Even a gentle rustle is enough to trigger the alarm and send a squadron of wasps to the exterior of the nest ready to attack.

 Like their temperate cousins European hornets and baldfaced hornets, tropical wasps use powerful jaws to strip wood fibers from plants and macerate the fibers into pulp. The papery wood pulp is then fashioned into cells of horizontal brood combs. A papery envelope is built to enclose the brood and protect the colony from marauding predators and parasites and nasty tropical storms. Polybiine wasps are rapacious predators, capturing fresh meat in the form of caterpillars, small flies, termites, and other soft bodied insects to feed hungry larvae back at the nest.

 

Beneath the glare of a flashlight, the nightshift of nocturnal polybiine workers feverishly toils to enclose fresh comb within the nest.  By evening the next day the paper envelope is almost complete. 

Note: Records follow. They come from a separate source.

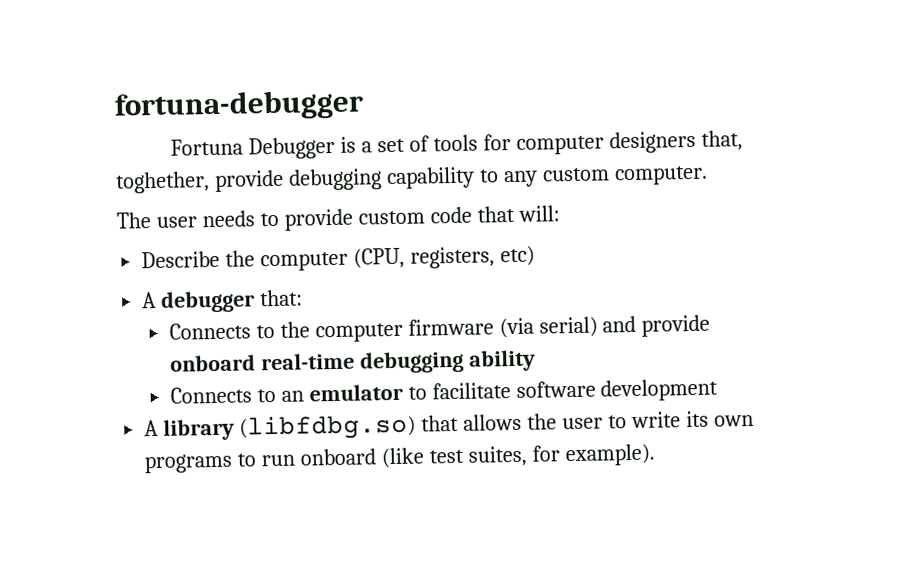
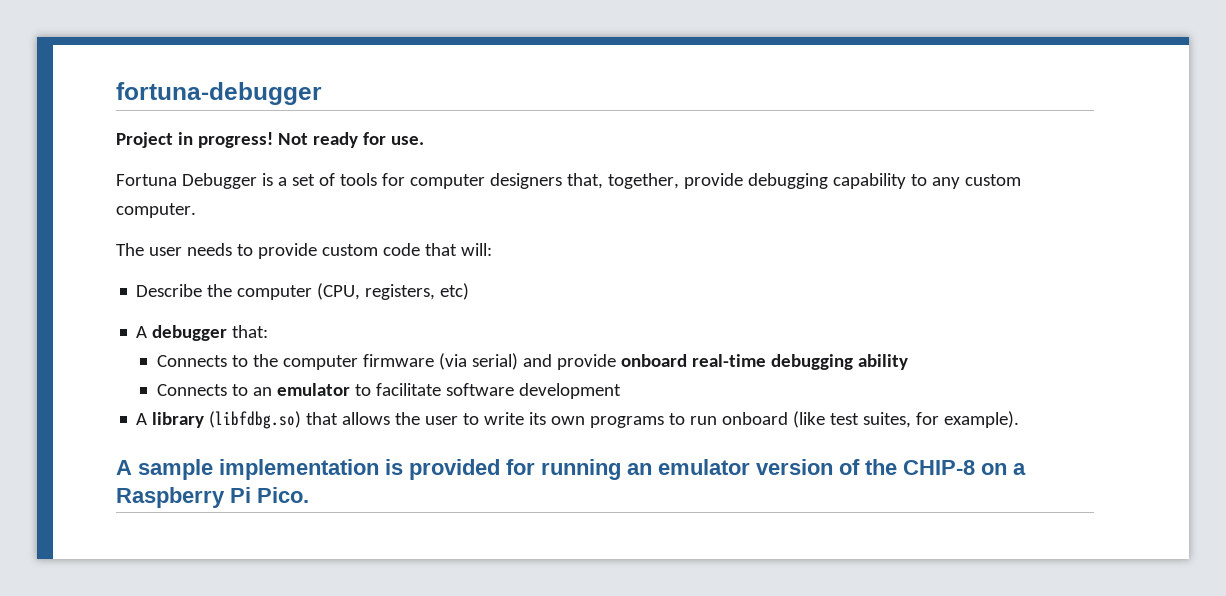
+ Project in progress! Not ready for use.
- Fortuna Debugger is a set of tools for computer designers that, toghether, provide debugging capability to any custom computer.
+ Fortuna Debugger is a set of tools for computer designers that, together, provide debugging capability to any custom computer.
+ A sample implementation is provided for running an emulator version of the CHIP-8 on a Raspberry Pi Pico.

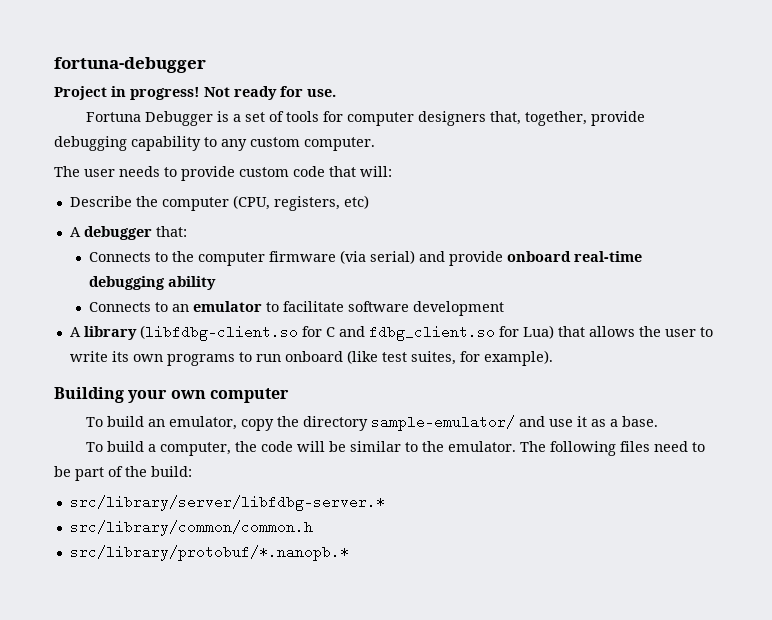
- A library (libfdbg.so) that allows the user to write its own programs to run onboard (like test suites, for example).
+ A library (libfdbg-client.so for C and fdbg_client.so for Lua) that allows the user to write its own programs to run onboard (like test suites, for example).
- A sample implementation is provided for running an emulator version of the CHIP-8 on a Raspberry Pi Pico.
+ Building your own computer
+ To build an emulator, copy the directory sample-emulator/ and use it as a base.
+ To build a computer, the code will be similar to the emulator. The following files need to be part of the build:
+ src/library/server/libfdbg-server.*
+ src/library/common/common.h
+ src/library/protobuf/*.nanopb.*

Unlike colonies of many of our temperate wasps where a single monarch rules the nest, colonies of polybiine wasps may have several queens that share the load of producing brood. Within the colony of some polybiine wasps the work of the colony is divvied out based on the size and age of the workers in a phenomenon known as polyethism. Clever scientists discovered that small workers tend to be dominant to large rapidly developing workers in the polybiine wasp Polybia occidentalis. Large subordinate workers took up dangerous out of the nest tasks of gathering food and finding construction materials for the colony. Smaller workers were more likely to stay at home and perform important tasks within the nest.

The seasonal cycle of some polybiine wasps also differs from that of their northern relatives like baldfaced hornets. While nests of baldfaced hornets only last a season, nests of tropical polybiines may last several years. These long-lived colonies may contain thousands of workers. Chilly winters drive colony cycles in places like Maryland, but in tropical regions the patterns of rainfall, seasons of wet and dry, govern prey availability and colony activity.  Irrespective of location, north or south, these fierce paper nest makers are wonders of the insect world and creatures to be observed quietly at a respectable distance. 

References

We thank the hospitable hosts of the Rafifki lodge for providing the inspiration for this Bug of the Week.  The ever fascinating book “The Insect Societies” by E.O. Wilson, and the stimulating article “The Roles of Body Size and Dominance in Division of Labor Among Workers of the Eusocial Wasp Polybia occidentalis (Olivier) (Hymenoptera: Vespidae) “ by  S. O'Donnell and R. L. Jeanne, were used as a references for this episode.